Monoid<Set<T>> setMonoid = new Monoid<Set<T>> {
public Set<T> unit() {
return Set<T>.EMPTY;
}

public Set<T> m(Set<T> a, Set<T> b) {
Set<T> c = a.clone();
c.addAll(b);
return c;
}
Of course using all this for the data that we have in memory of one single machine. But, as I said before, we can actually delegate the monoid's fold operation to the computing cloud, and have the list deployed somewhere in the big file system, and let the cloud partition it. The result will be the same; and all this due to the monoidal properties of our concrete classes and operations.

Sunday, June 14, 2009

on Variance

I'll try to explain to practicing programmers what this variance means, and how it is related to the famous and frequently misunderstood "Liskov principle".

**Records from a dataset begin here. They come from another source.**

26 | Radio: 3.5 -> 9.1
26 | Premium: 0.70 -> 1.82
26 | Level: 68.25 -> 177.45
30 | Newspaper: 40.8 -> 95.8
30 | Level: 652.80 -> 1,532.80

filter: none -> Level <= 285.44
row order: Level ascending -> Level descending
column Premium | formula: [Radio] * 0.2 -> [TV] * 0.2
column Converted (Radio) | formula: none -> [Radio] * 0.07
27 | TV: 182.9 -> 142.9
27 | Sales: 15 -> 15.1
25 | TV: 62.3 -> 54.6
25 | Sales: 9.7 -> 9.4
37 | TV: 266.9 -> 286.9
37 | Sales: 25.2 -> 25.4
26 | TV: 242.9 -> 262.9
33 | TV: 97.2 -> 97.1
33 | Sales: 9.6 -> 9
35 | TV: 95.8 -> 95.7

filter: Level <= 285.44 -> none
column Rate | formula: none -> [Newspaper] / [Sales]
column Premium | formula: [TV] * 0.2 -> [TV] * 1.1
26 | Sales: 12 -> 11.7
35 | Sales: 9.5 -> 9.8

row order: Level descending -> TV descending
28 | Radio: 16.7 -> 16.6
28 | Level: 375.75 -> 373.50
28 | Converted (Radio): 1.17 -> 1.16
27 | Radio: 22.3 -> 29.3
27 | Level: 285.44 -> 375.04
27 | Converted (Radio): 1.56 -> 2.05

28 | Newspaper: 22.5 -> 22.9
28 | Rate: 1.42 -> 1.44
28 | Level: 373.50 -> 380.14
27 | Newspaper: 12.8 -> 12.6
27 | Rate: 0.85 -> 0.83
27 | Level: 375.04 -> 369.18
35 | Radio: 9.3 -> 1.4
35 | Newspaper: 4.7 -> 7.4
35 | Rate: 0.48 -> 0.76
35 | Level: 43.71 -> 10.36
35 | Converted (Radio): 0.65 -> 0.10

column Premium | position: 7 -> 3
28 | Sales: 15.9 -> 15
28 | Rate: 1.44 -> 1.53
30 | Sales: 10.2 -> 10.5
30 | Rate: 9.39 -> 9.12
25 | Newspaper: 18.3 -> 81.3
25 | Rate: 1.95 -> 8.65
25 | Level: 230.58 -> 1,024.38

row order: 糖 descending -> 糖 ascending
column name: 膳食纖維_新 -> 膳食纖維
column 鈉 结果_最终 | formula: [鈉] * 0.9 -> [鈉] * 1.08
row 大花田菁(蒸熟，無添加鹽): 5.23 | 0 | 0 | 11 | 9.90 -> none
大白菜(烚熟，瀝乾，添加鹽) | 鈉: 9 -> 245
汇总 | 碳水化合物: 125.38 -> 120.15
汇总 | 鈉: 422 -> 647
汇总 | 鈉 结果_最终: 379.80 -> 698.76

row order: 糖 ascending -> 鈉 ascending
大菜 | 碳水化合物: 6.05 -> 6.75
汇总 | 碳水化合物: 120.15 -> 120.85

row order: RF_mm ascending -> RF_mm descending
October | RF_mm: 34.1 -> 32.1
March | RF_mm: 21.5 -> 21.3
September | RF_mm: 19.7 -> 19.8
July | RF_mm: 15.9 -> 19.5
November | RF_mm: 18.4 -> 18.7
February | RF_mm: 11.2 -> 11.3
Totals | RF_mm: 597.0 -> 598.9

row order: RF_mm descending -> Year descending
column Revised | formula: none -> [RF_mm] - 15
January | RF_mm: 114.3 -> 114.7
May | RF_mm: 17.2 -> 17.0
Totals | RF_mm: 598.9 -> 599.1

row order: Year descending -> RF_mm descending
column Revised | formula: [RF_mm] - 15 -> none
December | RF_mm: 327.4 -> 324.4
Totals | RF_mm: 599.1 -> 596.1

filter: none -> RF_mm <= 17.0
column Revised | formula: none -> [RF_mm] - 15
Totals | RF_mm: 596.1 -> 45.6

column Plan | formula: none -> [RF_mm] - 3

Say we have the following types: A, B, A1 and B1, where A1 is a subtype of A, and B1 is a subtype of B. In Java it would look like this:

class A {
...
}

class A1 extends A {
...
}

class B {
...
}

class B1 extends B {
...
}


Now let's build a class of pairs:

class Pair<X, Y> {
X first;
Y second;
}


If we compare Pair<A, B> ab; and Pair<A1, B1> a1b1; we see that it is natural to expect that a1b1 should be assignable to ab, but not vice versa: the components can be cast in one direction only. A1 is a specialization of A; B1 is specialization of B, and so the Pair<A1,B1> is a specialization of Pair<A,B>. This is what is called covariance: specialization transforms into specialization.

And if you are a fan of "Liskov's substitution principle", you can see that a Pair<A1, B1> can always be used ("substitute") where a Pair<A, B> is required.

Now the opposite case, contravariance. Suppose we have two functions declared like this:

B f(A a);
B f1(A1 a1);

(I use Java syntax; the two lines above mean that both functions return B).

Which one can replace which? See, f1 cannot be used instead of f: what if we pass something that is not A1? f1 does not know what to do with it. But the opposite is okay: we can always use f where f1 is required: any A1 can be viewed as an A.

When we deal with object methods, not just plain functions, one hidden parameter is always present: the object itself. So that a method declared as

class A {
...
C f(B b);
...
}

actually is a function defined on pairs (A, B), and takes values in C. This function is contravariant in both parameters. Contravariance in the first (hidden) parameter is an essential part of OOP. Take a look at the following code snippet:


class A1 extends A {
...
C f(B b) {
println(getClass().getName() + " called with " + b.getClass().getName());
}
}
...
A instanceOfA = new A1();
...
instanceOfA.f(b);
...
}


This is Java, and Java uses dynamic dispatch (that is, all methods are virtual), and so the method of A1 is called in place of method f of A. Method f of A is substituted with a method of A1; contravariance made it possible.

Note that, since a method is always contravariant on its owner object, all getters, for instance, are contravariant: a superclass can call them, and the owner object, which is an instance of a subclass, can substitute the superclass in any context.

(Many thanks to M.Abadi and L.Cardelli's "A Theory of Objects" for explaining the OOP part to me.)